The current law that requires anglers to purchase a license to fish also prohibits anyone from possessing wild fish without a fishing license. So technically, the folks who received your gift fish were in violation of this statute.
As far as I’ve been able to determine, no one has ever been summonsed for this violation. There probably isn’t a single angler in the state who even knows this is a violation.
Nevertheless, after a Maine legislator discovered this, a legislative solution just had to be forthcoming.
LD 302, An Act to Allow an Angler to Gift a Freshwater Fish to a Person Who Is Not Licensed to Fish, should have been quickly dismissed as a solution in search of a problem. Alas, despite a negative vote from the Inland Fisheries and Wildlife Committee, the full legislature enacted the bill.
The new law reads as follows.
Section 1, 12 MRSA, 12613. Possessing Gift Fish.

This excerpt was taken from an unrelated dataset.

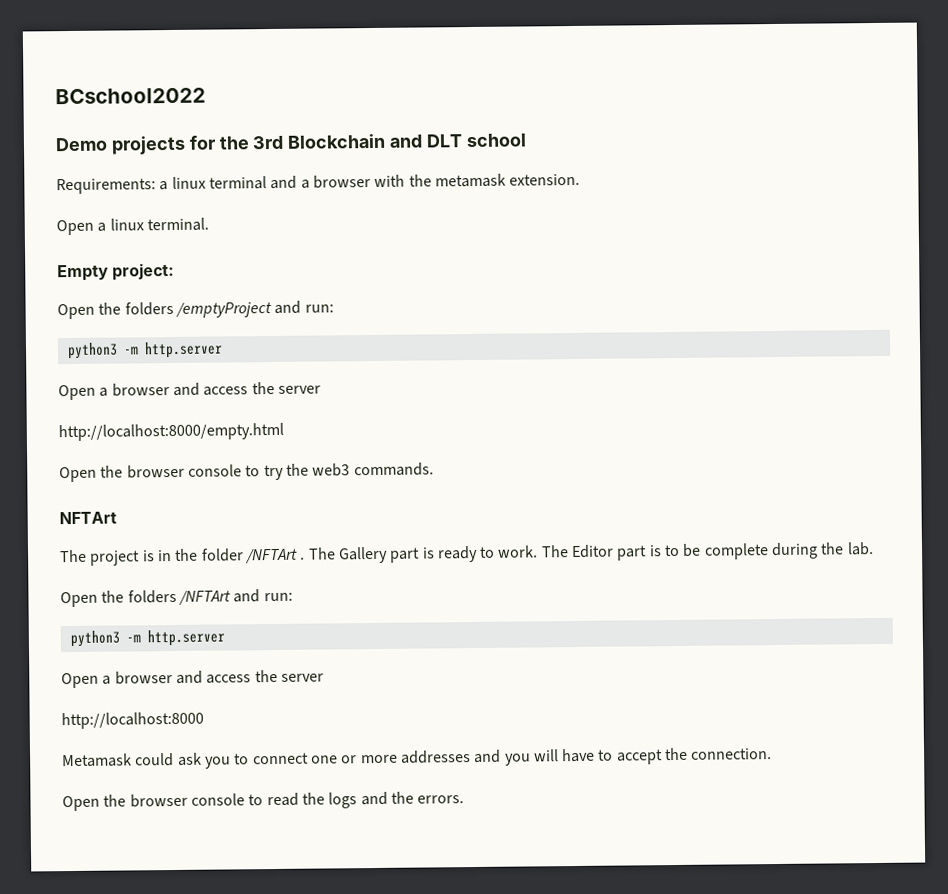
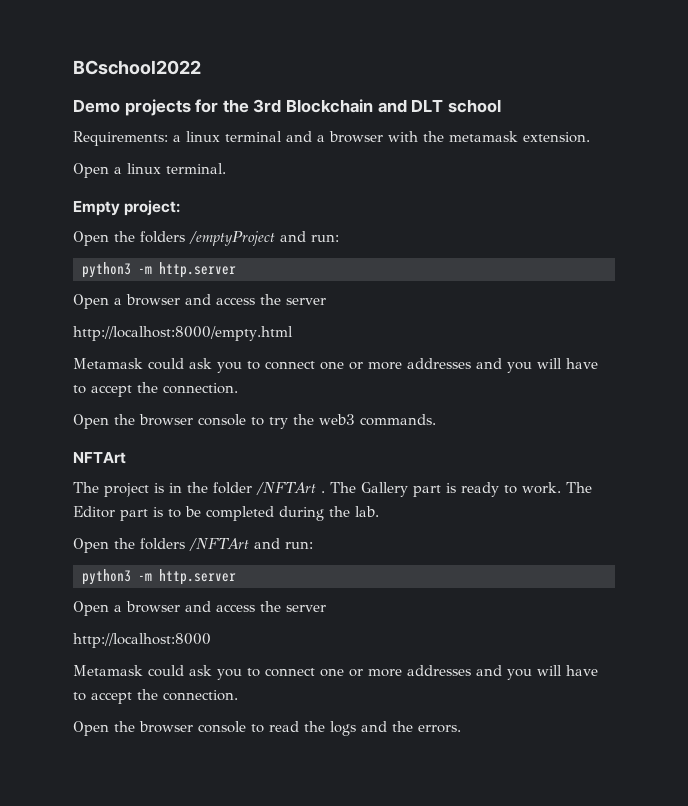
(284, 432) none -> [73,358,598,373] [73,382,238,397] // Metamask could ask you to connect one or more addresses and you will have to accept the connection.
[703,543,769,560] complete -> [206,506,274,521] completed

- Prohibition. A person who does not possess a valid fishing license issued under chapter 913 of this chapter may not possess a fish or any part of a fish given to that person except a person may possess in that person’s domicile a gift fish that was lawfully caught and is plainly labeled with the name of the person who gave the fish and the year, month and day the fish was caught by that person. This section does not apply to baitfish.
- Penalty. The following penalties apply to violations of this section. A. A person who violates this section commits a civil violation for which a fine of not less than $100 nor more than $500 may be adjudged. B. A person who violates this section after having been adjudicated as having committed 3 or more civil violations under this Part within the previous 5-year period commits a Class E crime.
In addition to being an unnecessary burden on the neighborly tradition of sharing a catch of fish, and a typical state bureaucratic nightmare, this bill creates three new problems.
First, domicile means home, so it will no longer be possible to give fish to someone who is camping, at camp, or in transit. The non-angler can only possess fish in his or her home.
Let’s say a nonfishing friend is with you at camp, and when he or she heads home, you want to give him or her a couple of trout. Violation! Your friend is prohibited by law from possessing those fish outside of his or her home.
And once they take possession of properly labeled fish in their homes, they better not try to sneak them out to a church supper in a casserole.
Second, there is no technological marvel that will allow an angler to label his or her fish with the required information. Can’t really carve it into the skin of the fish. And every gift fish must be labeled. I guess every angler will have to carry a bunch of tags, like we use for deer and turkeys, to affix to every fish we catch and share.
Third, will game wardens be expected, now that legislators have recognized this “problem” and enacted their “fix,” to start sniffing around a backyard barbecue, checking for fishing licenses or properly labeled fish?
Governor Paul LePage allowed this bill to become law without his signature. He should have vetoed it.
If they felt compelled to act, legislators could have simply made the common practice of sharing fish legal, without the labeling requirement and over-the-top fines.
Instead, they fished in the wrong pond.